Frau Präsidentin, meine Damen und Herren, ich glaube, ich bin jetzt im falschen Film. Frau Arenhövel sagt, die Landesregierung muss zu viele Berichte geben. Sie hat vielleicht nichts anderes zu tun und das könnte nicht sein. Ich denke, es ist ein Recht der Oppositionsfraktionen, Informationen zu erhalten, und deshalb haben wir den Antrag gestellt. Es steht eindeutig da, was wir wollen, die Erfahrungen der Landesregierung mit dem Sozialgesetzbuch IX erfahren. Eines muss ich sagen, es schadet doch keiner Landesregierung unter keinen Umständen, wenn sie hier Berichte dem Landtag zukommen lassen muss, damit sie sich mit allen Details auseinander setzt und Schlussfolgerungen zieht. Auch bei den Erfahrungen mit dem SGB IX wird es Dinge geben, die geändert werden müssen, wird vielleicht auch darauf aufmerksam gemacht, was nicht funktionieren kann, weil das SGB IX nicht in Ordnung ist. Ich denke, diese Probleme sollten wir hier auf den Tisch bekommen. Deswegen haben wir den Antrag gestellt.

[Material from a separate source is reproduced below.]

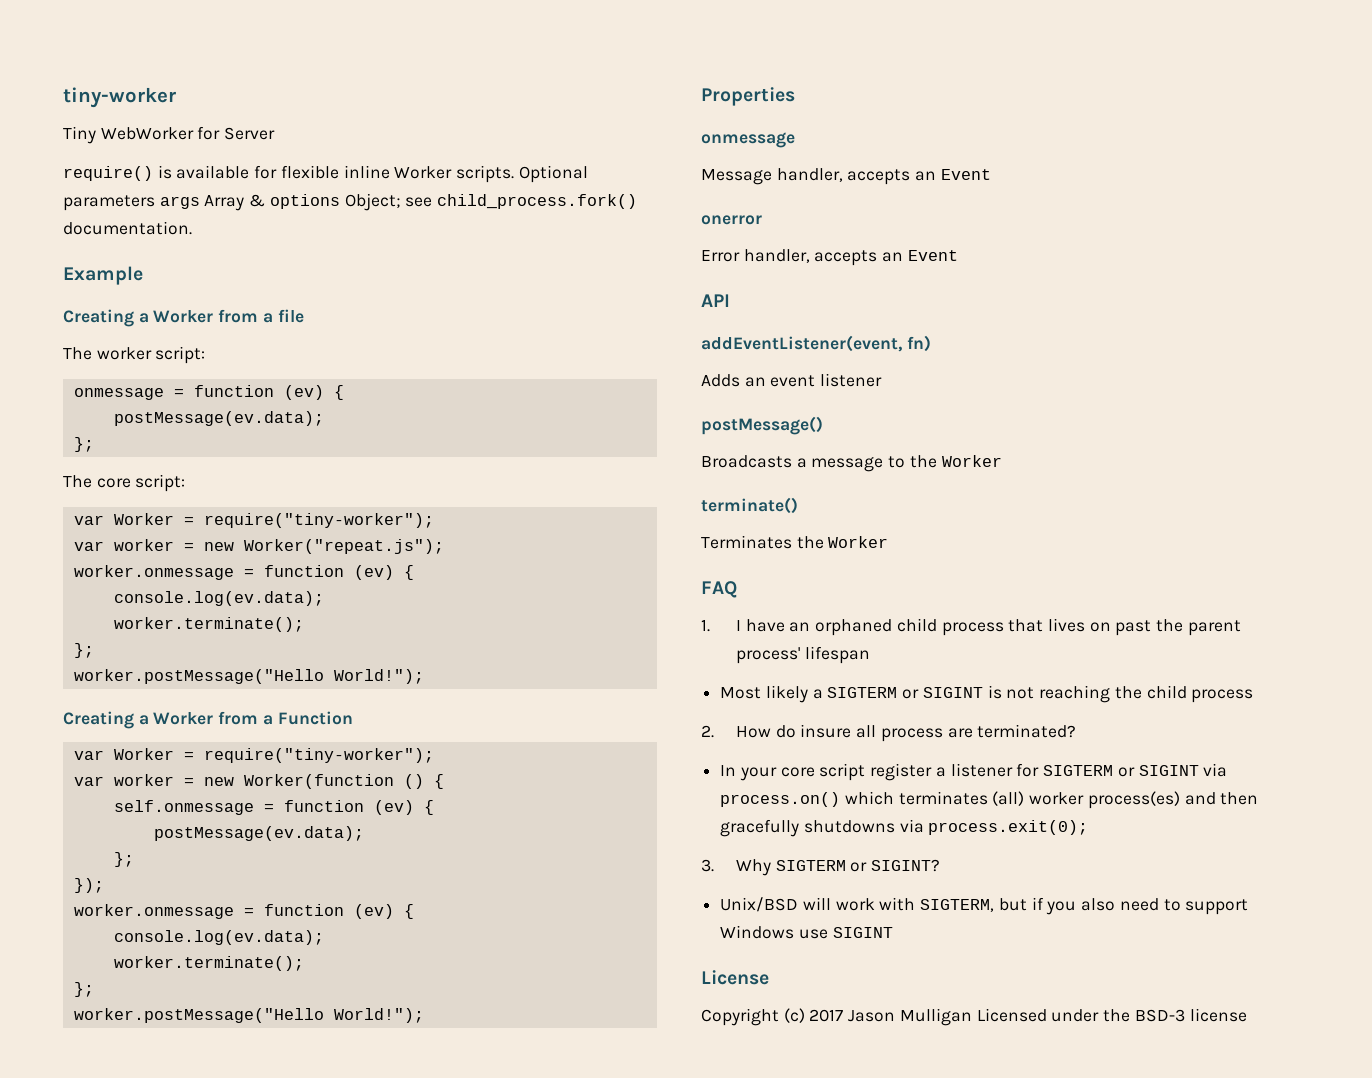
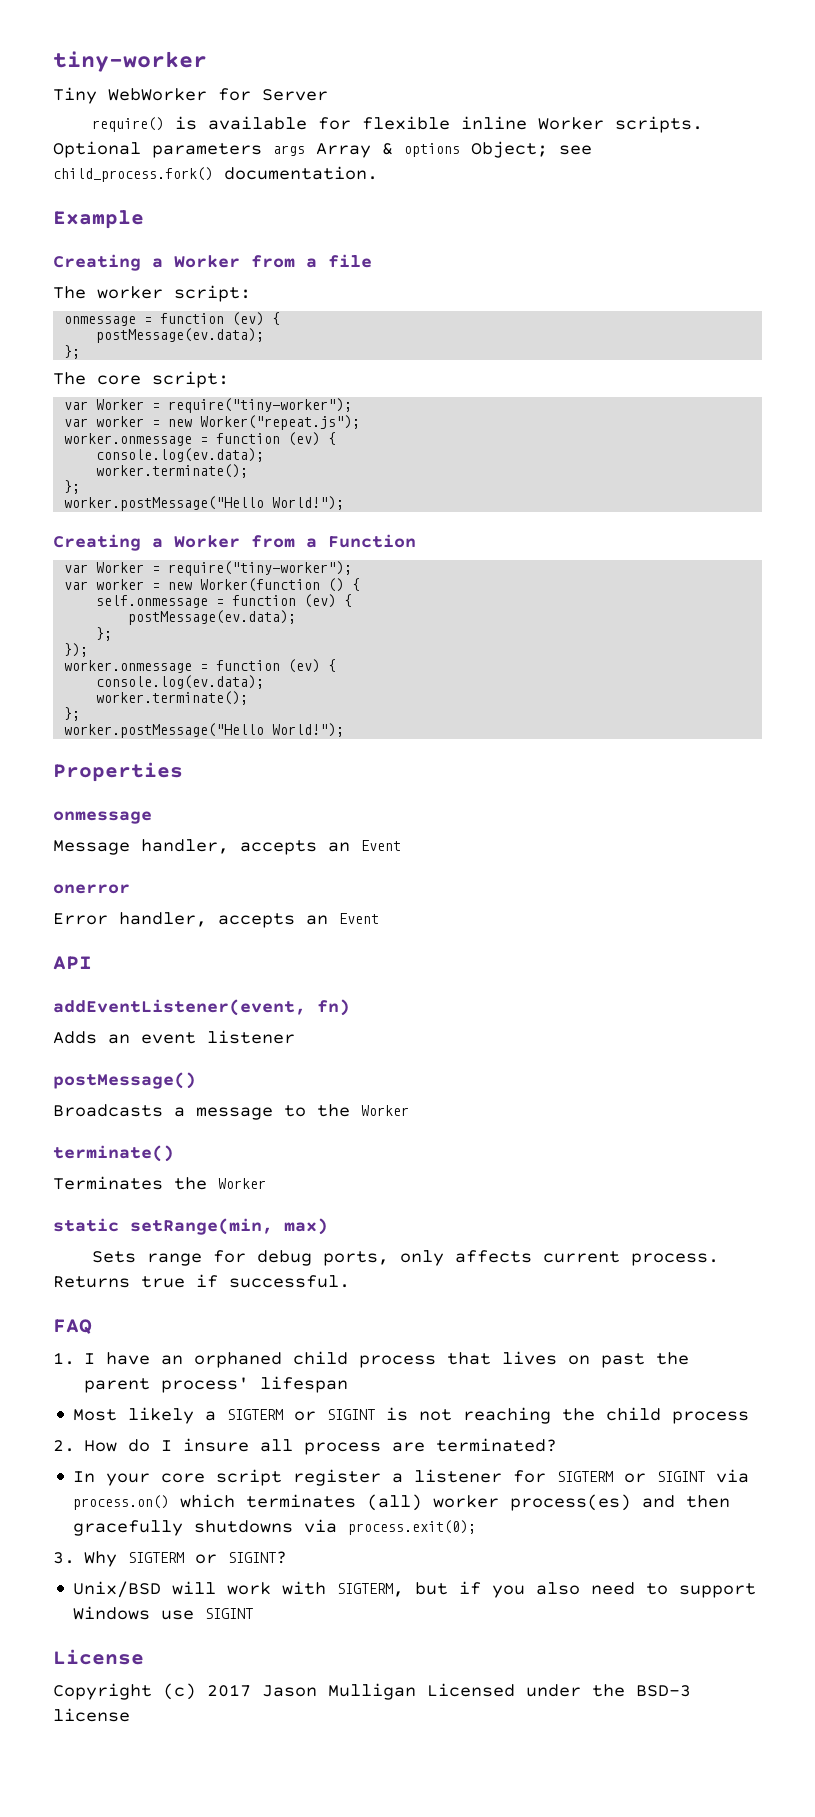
+ static setRange(min, max)
+ Sets range for debug ports, only affects current process. Returns true if successful.
- 2. How do insure all process are terminated?
+ 2. How do I insure all process are terminated?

Eines muss ich noch sagen, deswegen habe ich gesagt: Ich glaube, ich bin im falschen Film. Vielleicht heißt der Film "Unter uns sind die Ritter", nämlich die Raubritter. Unser Antrag ist nicht neu, er ist im Parlament jetzt schon fast ein viertel Jahr und ist immer verschoben worden, weil andere Tagesordnungspunkte vorgezogen wurden. Aber im November, meine Damen und Herren, hat die Landesregierung angekündigt, einen Sofortbericht zu bringen, und im Dezember bringt sie plötzlich keinen Sofortbericht.